DATASET CONTENT:

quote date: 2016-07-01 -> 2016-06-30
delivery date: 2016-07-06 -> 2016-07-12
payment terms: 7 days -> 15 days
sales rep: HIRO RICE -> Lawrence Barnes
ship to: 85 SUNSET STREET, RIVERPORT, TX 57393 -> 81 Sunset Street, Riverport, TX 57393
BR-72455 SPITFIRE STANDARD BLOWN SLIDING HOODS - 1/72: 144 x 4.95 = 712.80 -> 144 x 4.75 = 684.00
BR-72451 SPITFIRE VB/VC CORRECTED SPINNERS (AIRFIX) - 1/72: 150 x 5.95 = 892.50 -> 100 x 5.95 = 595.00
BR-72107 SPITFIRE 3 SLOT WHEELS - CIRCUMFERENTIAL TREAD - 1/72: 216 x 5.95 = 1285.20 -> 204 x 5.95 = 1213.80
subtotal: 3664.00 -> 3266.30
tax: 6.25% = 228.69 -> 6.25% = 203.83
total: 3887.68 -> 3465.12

TASK REQUIREMENTS:
Copy exactly the lines that run from the one with "BR-72451 SPITFIRE VB/VC" to the last line of the material, including both.

SOLUTION TO THIS TASK:
BR-72451 SPITFIRE VB/VC CORRECTED SPINNERS (AIRFIX) - 1/72: 150 x 5.95 = 892.50 -> 100 x 5.95 = 595.00
BR-72107 SPITFIRE 3 SLOT WHEELS - CIRCUMFERENTIAL TREAD - 1/72: 216 x 5.95 = 1285.20 -> 204 x 5.95 = 1213.80
subtotal: 3664.00 -> 3266.30
tax: 6.25% = 228.69 -> 6.25% = 203.83
total: 3887.68 -> 3465.12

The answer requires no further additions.